ACTIVITY:
Report how many lines below include "Sitemap", giving the figure alone.

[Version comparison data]

[Start of Attachment]

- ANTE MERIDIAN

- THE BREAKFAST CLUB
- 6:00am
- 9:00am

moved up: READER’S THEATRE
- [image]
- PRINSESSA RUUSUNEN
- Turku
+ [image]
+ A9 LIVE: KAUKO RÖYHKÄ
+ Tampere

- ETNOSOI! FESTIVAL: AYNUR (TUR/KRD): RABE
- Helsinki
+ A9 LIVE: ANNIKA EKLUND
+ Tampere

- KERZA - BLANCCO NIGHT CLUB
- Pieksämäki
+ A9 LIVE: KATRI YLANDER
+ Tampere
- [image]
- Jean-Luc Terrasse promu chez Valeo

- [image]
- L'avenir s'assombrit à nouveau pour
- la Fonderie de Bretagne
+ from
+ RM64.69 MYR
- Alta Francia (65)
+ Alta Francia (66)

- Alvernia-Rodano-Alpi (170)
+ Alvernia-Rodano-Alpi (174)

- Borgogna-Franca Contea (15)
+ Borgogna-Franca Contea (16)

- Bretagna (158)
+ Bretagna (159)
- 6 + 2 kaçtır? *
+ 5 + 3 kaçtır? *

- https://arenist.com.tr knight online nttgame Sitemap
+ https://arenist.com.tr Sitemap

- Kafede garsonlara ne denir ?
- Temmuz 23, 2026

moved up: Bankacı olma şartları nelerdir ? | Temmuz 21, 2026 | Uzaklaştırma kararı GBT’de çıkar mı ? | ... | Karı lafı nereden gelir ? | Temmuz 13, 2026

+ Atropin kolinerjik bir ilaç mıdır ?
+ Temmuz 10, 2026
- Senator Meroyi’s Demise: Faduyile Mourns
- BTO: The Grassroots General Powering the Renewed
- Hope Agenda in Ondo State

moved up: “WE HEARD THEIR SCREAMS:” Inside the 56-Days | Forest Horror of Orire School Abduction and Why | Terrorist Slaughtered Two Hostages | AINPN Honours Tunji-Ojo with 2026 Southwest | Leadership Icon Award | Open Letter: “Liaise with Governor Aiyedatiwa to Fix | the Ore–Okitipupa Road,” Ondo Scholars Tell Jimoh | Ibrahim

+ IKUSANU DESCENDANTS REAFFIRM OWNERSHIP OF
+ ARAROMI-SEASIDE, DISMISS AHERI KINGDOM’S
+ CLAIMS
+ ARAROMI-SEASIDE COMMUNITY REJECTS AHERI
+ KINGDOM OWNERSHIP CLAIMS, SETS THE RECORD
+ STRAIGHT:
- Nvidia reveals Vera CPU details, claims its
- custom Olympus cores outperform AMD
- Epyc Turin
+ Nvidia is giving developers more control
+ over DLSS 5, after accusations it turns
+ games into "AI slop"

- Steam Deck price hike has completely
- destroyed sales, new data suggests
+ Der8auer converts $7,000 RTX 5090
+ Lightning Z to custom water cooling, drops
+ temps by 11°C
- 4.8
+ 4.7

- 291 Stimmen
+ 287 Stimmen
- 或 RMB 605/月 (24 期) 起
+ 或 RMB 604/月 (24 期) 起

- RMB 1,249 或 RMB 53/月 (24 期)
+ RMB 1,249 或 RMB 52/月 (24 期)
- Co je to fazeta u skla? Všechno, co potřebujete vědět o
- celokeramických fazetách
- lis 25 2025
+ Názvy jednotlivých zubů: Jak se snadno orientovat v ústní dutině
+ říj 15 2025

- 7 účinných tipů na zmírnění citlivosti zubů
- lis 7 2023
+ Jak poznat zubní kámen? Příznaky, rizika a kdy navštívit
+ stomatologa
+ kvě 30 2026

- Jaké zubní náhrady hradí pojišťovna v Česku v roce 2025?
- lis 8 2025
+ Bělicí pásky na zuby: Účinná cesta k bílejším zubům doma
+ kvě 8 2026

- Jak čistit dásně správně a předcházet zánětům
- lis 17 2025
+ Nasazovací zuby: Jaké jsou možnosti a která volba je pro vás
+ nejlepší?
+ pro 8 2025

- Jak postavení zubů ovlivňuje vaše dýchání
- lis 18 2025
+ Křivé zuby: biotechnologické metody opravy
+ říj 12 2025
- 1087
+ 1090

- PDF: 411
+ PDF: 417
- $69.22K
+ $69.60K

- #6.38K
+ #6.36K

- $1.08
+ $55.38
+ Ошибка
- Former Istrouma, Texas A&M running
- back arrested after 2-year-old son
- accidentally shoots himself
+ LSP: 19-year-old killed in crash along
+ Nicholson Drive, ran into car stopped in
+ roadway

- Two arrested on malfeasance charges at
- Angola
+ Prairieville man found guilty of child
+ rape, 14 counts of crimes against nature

[End of Attachment]

RESPONSE:
2